Bald Erprobung in der Praxis

Entwickelt wurde der programmierbare synthetische Klicktraingenerator PAL von Prof. Boris Culik von der Heikendorfer Firma „F³: Forschung . Fakten. Fantasie“, gemeinsam mit der Kieler L-3 ELAC Nautik, dem Dipl.-Ing. M. Conrad, Schwedeneck, und Dennis Hagedorn, FH-Kiel. Das Verfahren ist zum Patent angemeldet. Gemeinsam mit Dr. Christian von Dorrien, Thünen-Institut für Ostseefischerei, Rostock, wird das Gerät nun mithilfe des bundeseigenen Fischereiforschungsschiffes „Clupea“ in Gewässern hoher Schweinswaldichte getestet, bevor es im nächsten Jahr in einem großangelegten Versuch gemeinsam mit der Berufsfischerei in der Praxis erprobt werden soll.

Freilandversuche

Im Rahmen der nun beginnenden Freilandversuche kommen neben den Kommunikationslaut-Erzeugern PAL auch akustische Aufzeichnungsgeräte zum Einsatz, welche die Intensität und Häufigkeit der Echoortungslaute von Schweinswalen aufzeichnen. Mithilfe zweier neu entwickelter Funkbojen werden die Ortungslaute der Tiere drahtlos zu den Beobachtern auf dem Forschungsschiff und an Land übertragen. Die genaue Position der Schweinswale wird dabei von Land aus mit einem Gerät aufgezeichnet, das eigentlich in der Vermessungstechnik zu Hause ist: einem Theodolit.

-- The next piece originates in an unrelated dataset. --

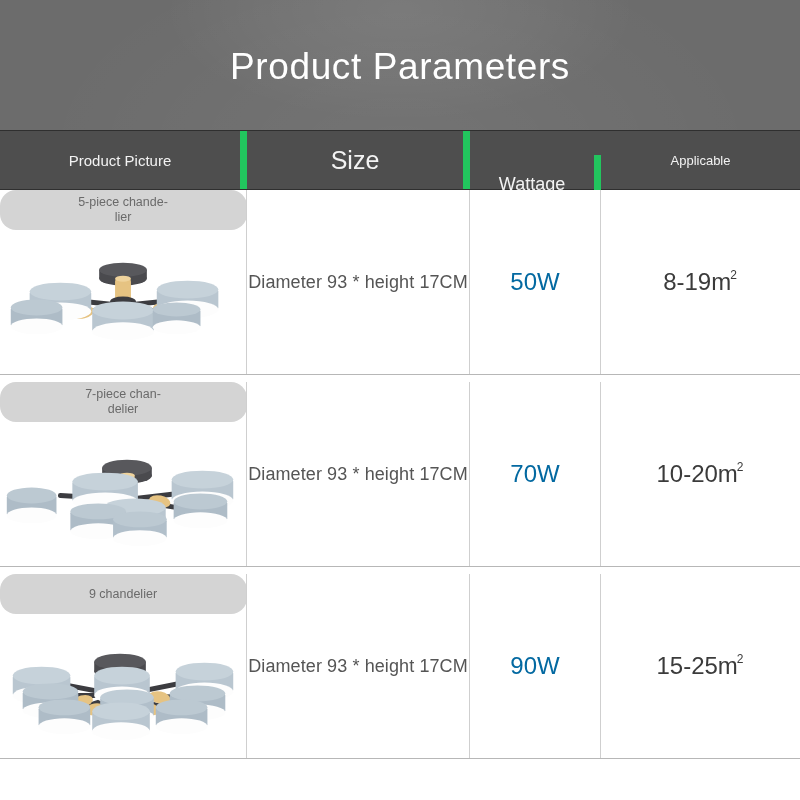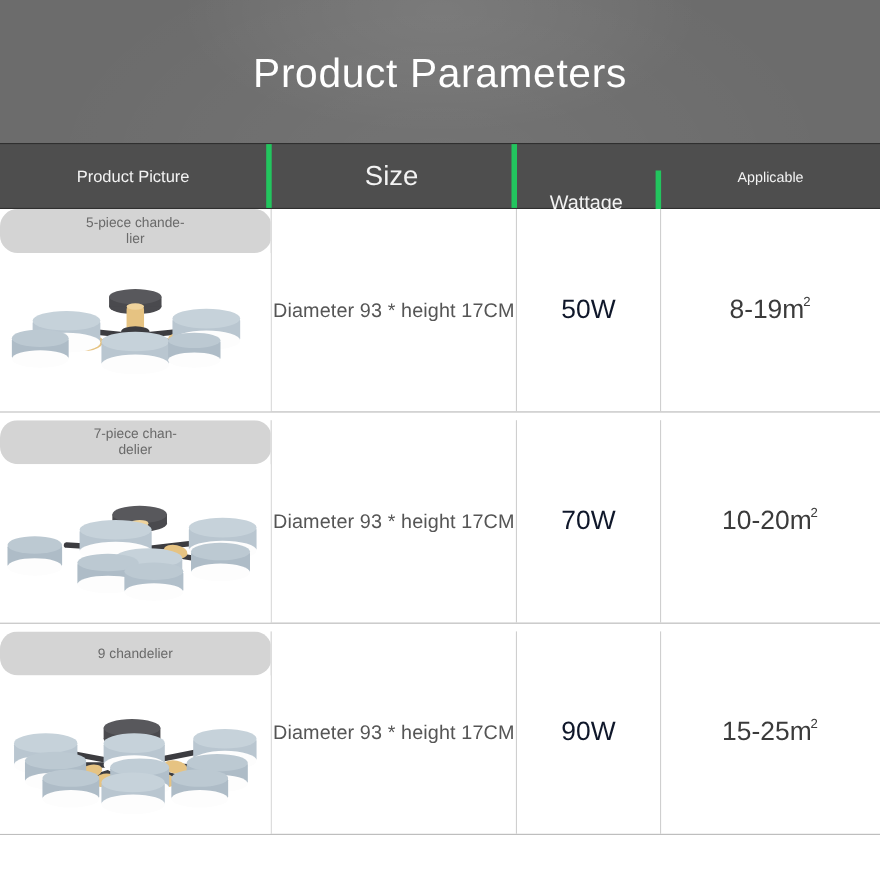"Product Picture" .header-cell { border-right: 5px solid #22c55e -> 7px solid #22c55e }
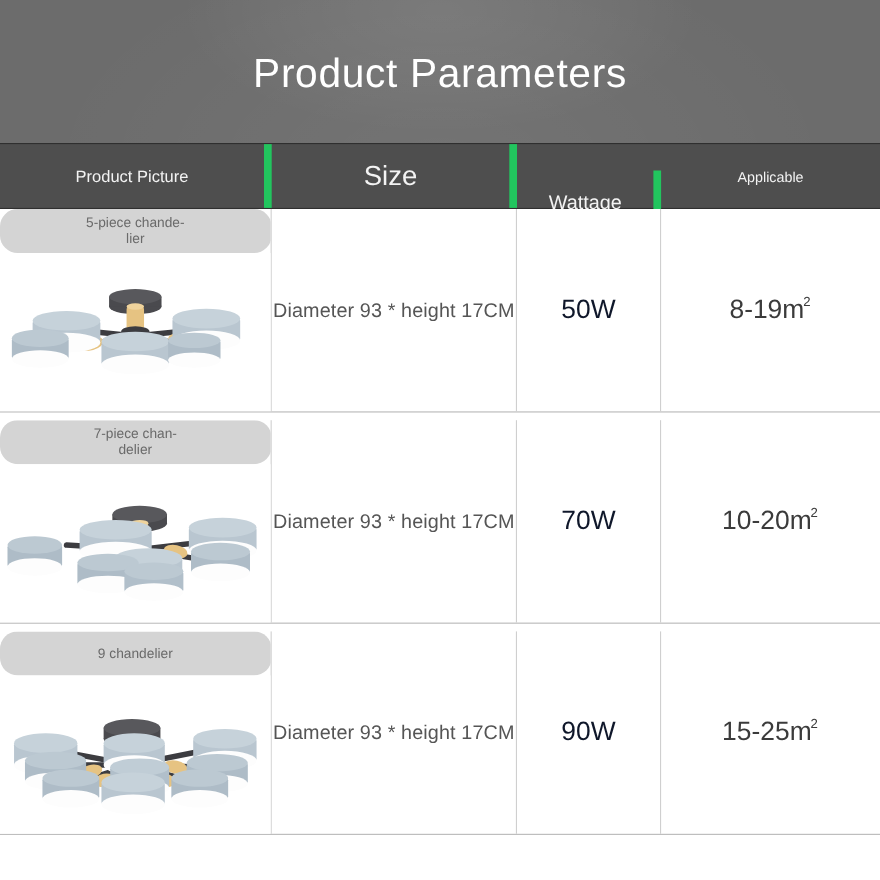"50W" .watt-text { color: #0f172a -> #0369a1 }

Das ursprünglich von den Freunden der Bonner Konvention zum Schutze Wandernder Tierarten e.V. angeschobene Projekt wird seit Juli 2012 aus Mitteln des Bundesministeriums für Ernährung, Landwirtschaft und Verbraucherschutz (BMELV) mit rund 350.000 Euro gefördert und hat eine Laufzeit von 18 Monaten. Die Projektträgerschaft erfolgt über die Bundesanstalt für Landwirtschaft und Ernährung (BLE) im Rahmen des Programms zur Innovationsförderung.

An dem Projekt sind Studierende aus Dänemark, Österreich und Deutschland beteiligt. Eine erste Auswertung der umfangreichen Daten ist bis Jahresende geplant.